Peter Berger, o grande sociólogo, certa vez saiu em busca de provas de que existiriam na sociedade humana comportamentos espontâneos, não ensinados pela autoridade religiosa, que mostrariam que o homem se relaciona com a Transcendência independentemente de o terem instruído a esse respeito. Ele chegou à conclusão de que existem pelo menos seis comportamentos desse tipo.

Um deles, como exemplo, é o mais que universal desejo por uma vingança que transcende os limites da vida humana para crimes grandes demais: Em toda sociedade, mostra ele, encontra-se situações em que alguém teria cometido
atentados tão violentos contra a dignidade humana, que não parece suficiente um castigo aplicado aqui e agora. As pessoas ficam ansiando por algum tipo de castigo que dure um tempo infinito, a fim de que o sofrimento do criminoso seja tão longo e intenso quanto o de suas vítimas. (Na nossa época não faltariam exemplos desse tipo - e Hitler é só um deles).

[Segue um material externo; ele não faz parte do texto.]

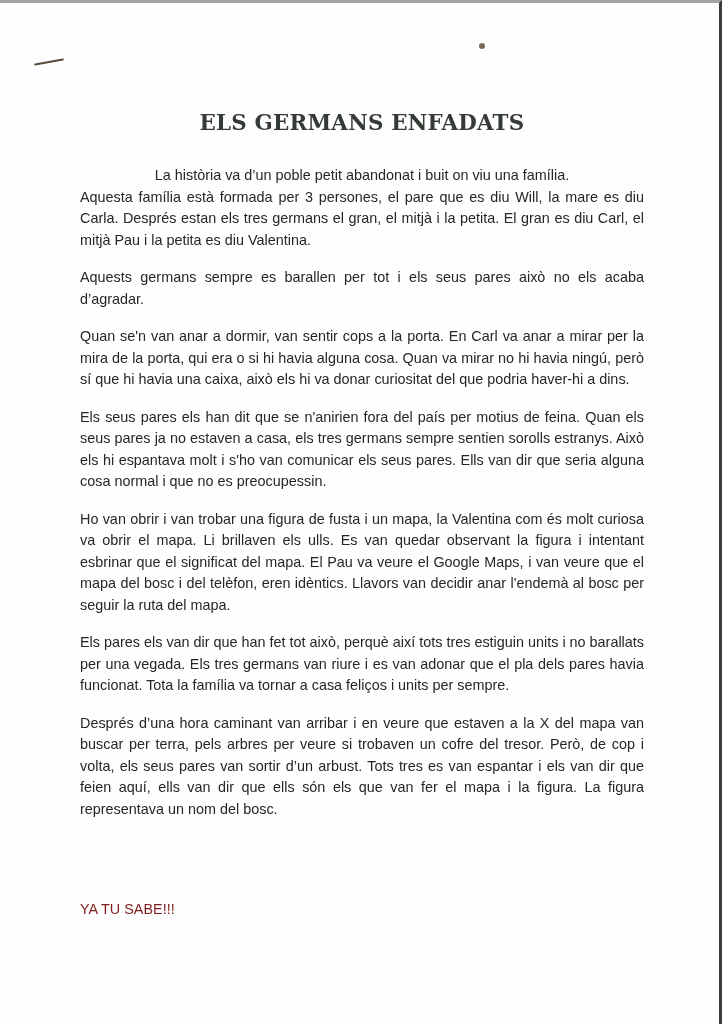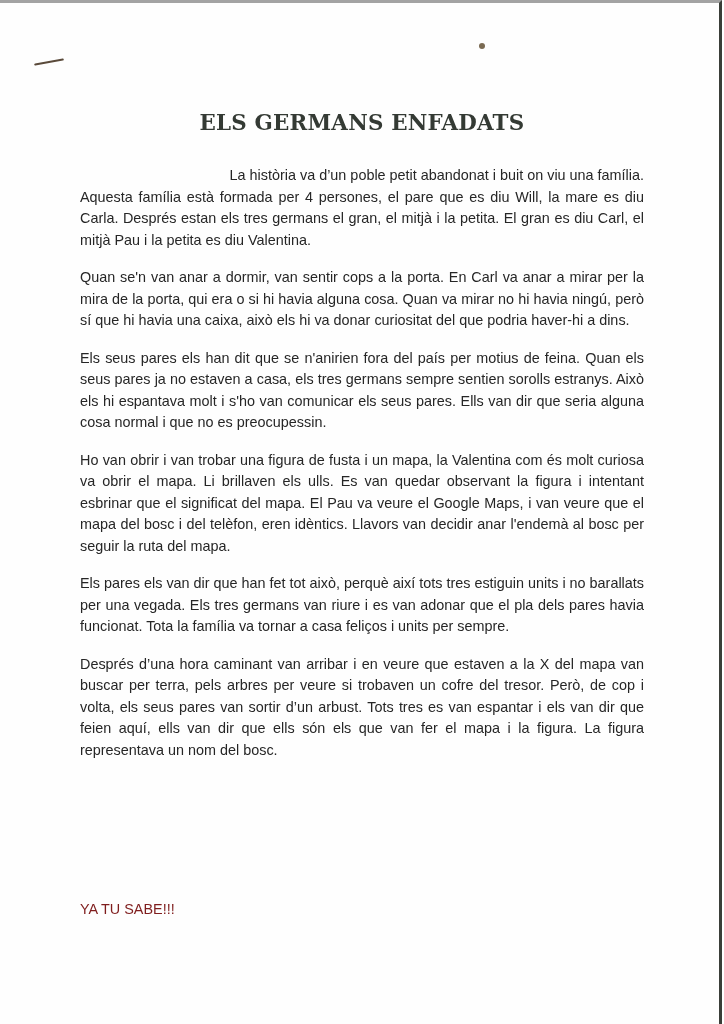--- a/index.html
+++ b/index.html
@@ -76,7 +76,7 @@
       text-align: left;
     }
     .body-text p.left {
-      text-align: right;
+      text-align: center;
     }
     .signoff {
       position: absolute;

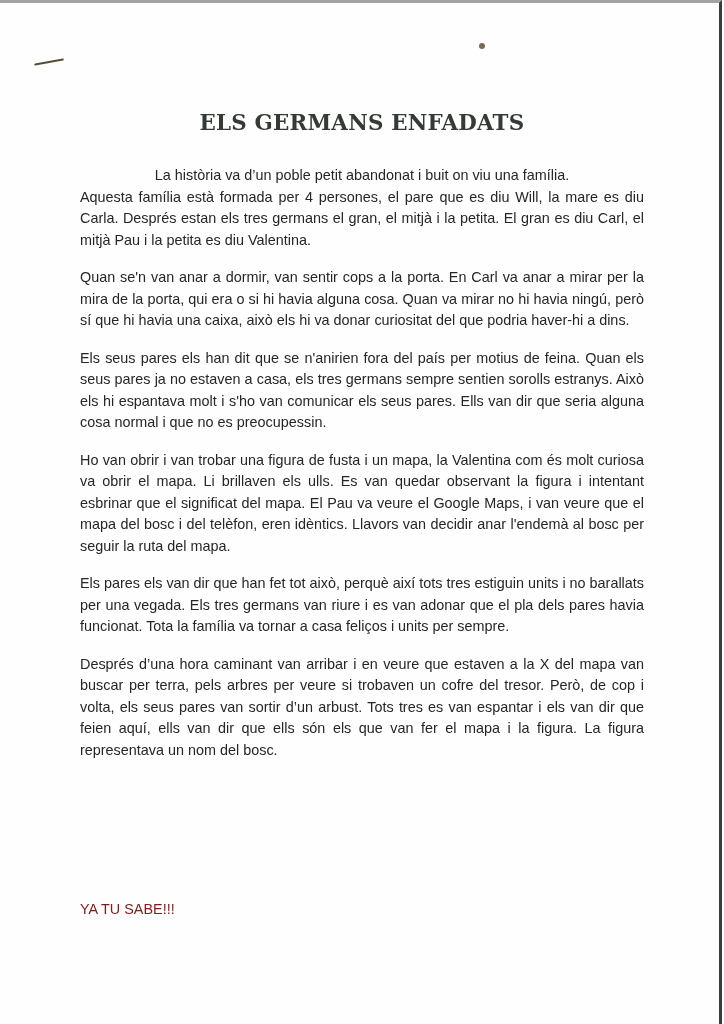--- a/index.html
+++ b/index.html
@@ -98,7 +98,7 @@
 
   <div class="body-text">
     <p class="first left">La història va d’un poble petit abandonat i buit on viu una família.</p>
-    <p>Aquesta família està formada per 4 persones, el pare que es diu Will, la mare es diu Carla. Després estan els tres germans el gran, el mitjà i la petita. El gran es diu Carl, el mitjà Pau i la petita es diu Valentina.</p>
+    <p>Aquesta família està formada per 3 persones, el pare que es diu Will, la mare es diu Carla. Després estan els tres germans el gran, el mitjà i la petita. El gran es diu Carl, el mitjà Pau i la petita es diu Valentina.</p>
     <p>Quan se'n van anar a dormir, van sentir cops a la porta. En Carl va anar a mirar per la mira de la porta, qui era o si hi havia alguna cosa. Quan va mirar no hi havia ningú, però sí que hi havia una caixa, això els hi va donar curiositat del que podria haver-hi a dins.</p>
     <p>Els seus pares els han dit que se n'anirien fora del país per motius de feina. Quan els seus pares ja no estaven a casa, els tres germans sempre sentien sorolls estranys. Això els hi espantava molt i s'ho van comunicar els seus pares. Ells van dir que seria alguna cosa normal i que no es preocupessin.</p>
     <p>Ho van obrir i van trobar una figura de fusta i un mapa, la Valentina com és molt curiosa va obrir el mapa. Li brillaven els ulls. Es van quedar observant la figura i intentant esbrinar que el significat del mapa. El Pau va veure el Google Maps, i van veure que el mapa del bosc i del telèfon, eren idèntics. Llavors van decidir anar l'endemà al bosc per seguir la ruta del mapa.</p>

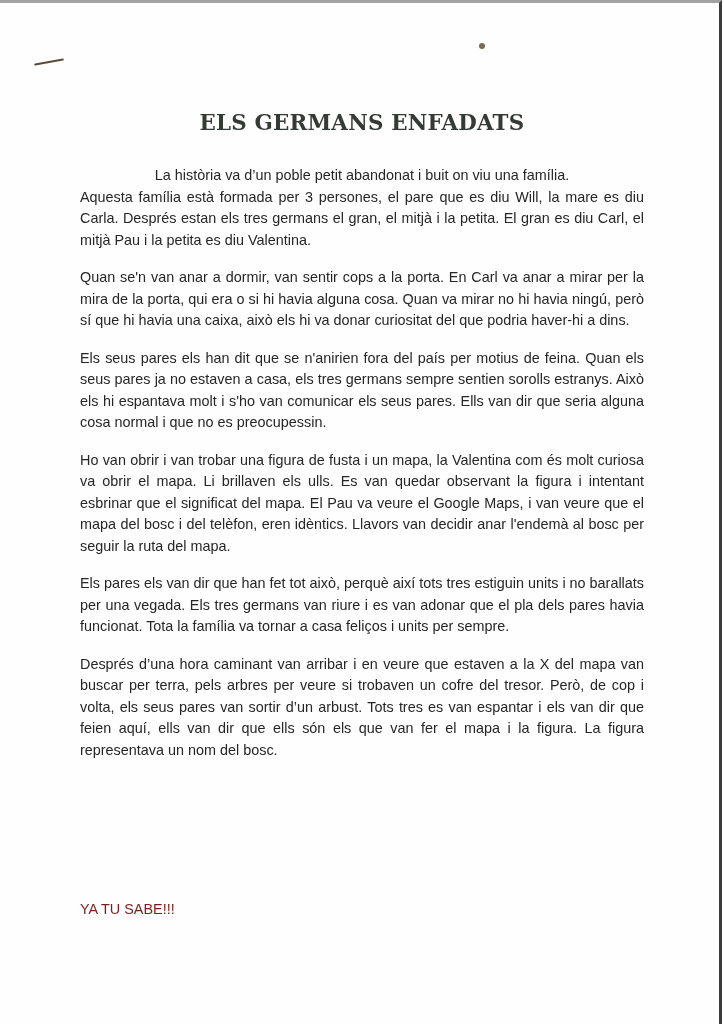--- a/index.html
+++ b/index.html
@@ -99,6 +99,7 @@
   <div class="body-text">
     <p class="first left">La història va d’un poble petit abandonat i buit on viu una família.</p>
     <p>Aquesta família està formada per 3 persones, el pare que es diu Will, la mare es diu Carla. Després estan els tres germans el gran, el mitjà i la petita. El gran es diu Carl, el mitjà Pau i la petita es diu Valentina.</p>
+    <p>Aquests germans sempre es barallen per tot i els seus pares això no els acaba d’agradar.</p>
     <p>Quan se'n van anar a dormir, van sentir cops a la porta. En Carl va anar a mirar per la mira de la porta, qui era o si hi havia alguna cosa. Quan va mirar no hi havia ningú, però sí que hi havia una caixa, això els hi va donar curiositat del que podria haver-hi a dins.</p>
     <p>Els seus pares els han dit que se n'anirien fora del país per motius de feina. Quan els seus pares ja no estaven a casa, els tres germans sempre sentien sorolls estranys. Això els hi espantava molt i s'ho van comunicar els seus pares. Ells van dir que seria alguna cosa normal i que no es preocupessin.</p>
     <p>Ho van obrir i van trobar una figura de fusta i un mapa, la Valentina com és molt curiosa va obrir el mapa. Li brillaven els ulls. Es van quedar observant la figura i intentant esbrinar que el significat del mapa. El Pau va veure el Google Maps, i van veure que el mapa del bosc i del telèfon, eren idèntics. Llavors van decidir anar l'endemà al bosc per seguir la ruta del mapa.</p>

Dois outros desses seis comportamentos têm diretamente a ver com o nosso filme.

Um deles é justamente o humor. O humor, diz Berger, consiste na maioria das vezes numa saída, numa abstração do aqui e agora, ou seja, numa espécie de "passeio" pela transcendência, no sentido de uma voltinha pelo "além e então".

Essa saída do aqui e agora caracteriza um relacionamento com a transcendência, com o que não faz parte do cotidiano, da vida no seu sentido imediato.

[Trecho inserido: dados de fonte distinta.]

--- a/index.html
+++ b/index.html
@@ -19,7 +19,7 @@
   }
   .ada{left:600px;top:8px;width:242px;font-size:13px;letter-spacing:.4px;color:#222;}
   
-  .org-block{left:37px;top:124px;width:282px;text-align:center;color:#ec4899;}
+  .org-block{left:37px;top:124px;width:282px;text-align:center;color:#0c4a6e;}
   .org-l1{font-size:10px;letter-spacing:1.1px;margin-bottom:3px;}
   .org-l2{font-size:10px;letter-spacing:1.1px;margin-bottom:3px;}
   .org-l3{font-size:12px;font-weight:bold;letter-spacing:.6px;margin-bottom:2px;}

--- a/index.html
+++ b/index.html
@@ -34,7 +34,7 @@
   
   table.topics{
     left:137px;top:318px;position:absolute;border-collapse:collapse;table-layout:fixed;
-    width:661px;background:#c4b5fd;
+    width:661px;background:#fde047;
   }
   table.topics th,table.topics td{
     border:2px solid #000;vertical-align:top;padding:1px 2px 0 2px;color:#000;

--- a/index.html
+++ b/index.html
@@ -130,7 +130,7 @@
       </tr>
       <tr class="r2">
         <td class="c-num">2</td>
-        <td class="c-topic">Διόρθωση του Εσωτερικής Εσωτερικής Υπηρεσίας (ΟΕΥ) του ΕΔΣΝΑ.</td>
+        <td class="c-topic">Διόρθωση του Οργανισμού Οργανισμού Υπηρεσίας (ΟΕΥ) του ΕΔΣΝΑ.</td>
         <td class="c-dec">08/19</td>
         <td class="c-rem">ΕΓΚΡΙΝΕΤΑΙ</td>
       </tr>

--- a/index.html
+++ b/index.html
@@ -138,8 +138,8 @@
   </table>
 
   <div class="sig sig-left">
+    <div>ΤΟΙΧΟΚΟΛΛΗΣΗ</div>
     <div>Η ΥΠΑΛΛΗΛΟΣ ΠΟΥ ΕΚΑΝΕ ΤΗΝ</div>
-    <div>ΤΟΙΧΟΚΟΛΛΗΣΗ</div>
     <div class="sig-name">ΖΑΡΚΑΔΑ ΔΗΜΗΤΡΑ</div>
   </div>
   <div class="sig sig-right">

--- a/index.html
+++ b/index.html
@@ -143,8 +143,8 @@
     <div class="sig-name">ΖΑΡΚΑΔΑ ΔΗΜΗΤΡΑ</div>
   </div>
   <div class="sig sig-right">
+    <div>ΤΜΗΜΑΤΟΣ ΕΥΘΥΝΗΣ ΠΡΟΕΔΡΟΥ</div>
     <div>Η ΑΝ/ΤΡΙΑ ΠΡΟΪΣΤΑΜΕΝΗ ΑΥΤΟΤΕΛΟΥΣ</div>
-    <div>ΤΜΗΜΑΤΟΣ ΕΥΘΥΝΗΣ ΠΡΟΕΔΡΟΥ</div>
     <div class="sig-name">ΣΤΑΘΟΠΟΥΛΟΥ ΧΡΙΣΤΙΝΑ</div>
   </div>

Outro dos comportamentos desse tipo, segundo Berger, é a capacidade que as mães têm de, numa cidade que está sendo bombardeada, tranqüilizar o seu filhinho e colocá-lo para dormir apesar de ela mesma estar sentindo um grande medo. Essa capacidade de "recriar" a realidade, diz o autor, também mostra um relacionamento com o transcendente, porque implica numa crença genuína por parte da mãe de que "amanhã estará tudo bem". Se não houvesse essa crença, a mãe não conseguir mentir para o filho a ponto de fazê-lo dormir. Sua ansiedade o contagiaria, e não adiantariam as meras palavras.

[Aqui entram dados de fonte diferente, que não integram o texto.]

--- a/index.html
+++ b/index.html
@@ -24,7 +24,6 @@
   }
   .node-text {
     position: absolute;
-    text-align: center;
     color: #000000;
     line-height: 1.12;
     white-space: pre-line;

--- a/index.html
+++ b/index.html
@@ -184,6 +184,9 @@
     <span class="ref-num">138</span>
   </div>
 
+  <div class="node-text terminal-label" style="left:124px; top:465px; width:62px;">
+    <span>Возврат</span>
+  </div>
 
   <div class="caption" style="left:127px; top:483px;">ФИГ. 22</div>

Vemos, então, que Benigni foi muito mais longe do que simplesmente fazer uma "comédia sobre o holocausto". A fim de perceber com clareza qual o elemento central do filme poderíamos ir retirando do mesmo faceta após faceta, para ver qual delas é essencial e quais delas são acessórias. Assim, não é fundamental que a história se passe num campo de concentração nazista. Poderia ocorrer em qualquer outra situação limite - e a humanidade teria sido bastante pródiga em fornecer-lhe cenários alternativos. Também não é fundamental que os personagens sejam judeus - aspecto aliás muito pouco enfatizado no filme. Também não seria essencial que o instrumento de recriação da realidade fosse o humor. Poderíamos imaginar um outro enredo, nem um pouco engraçado, em que o pai explica para o filho a situação vivida por ambos de um modo que o filho passe a vê-la de maneira inteiramente diferente. O que não pode ser retirado do filme é a ternura. O amor.

A preocupação em salvaguardar também a alma do menino, não só o seu corpo físico. Se esse elemento fosse retirado teríamos uma outra história, completamente diferente.

É por este motivo que afirmo: O humor não é o principal elemento do filme, e sim a ternura. Até que ponto a ternura é essencial para o crescimento emocionalmente saudável das crianças pequenas é algo que não vou discutir aqui. Basta afirmá-lo e aplaudir o filme. Palmas para o palhaço que ele merece.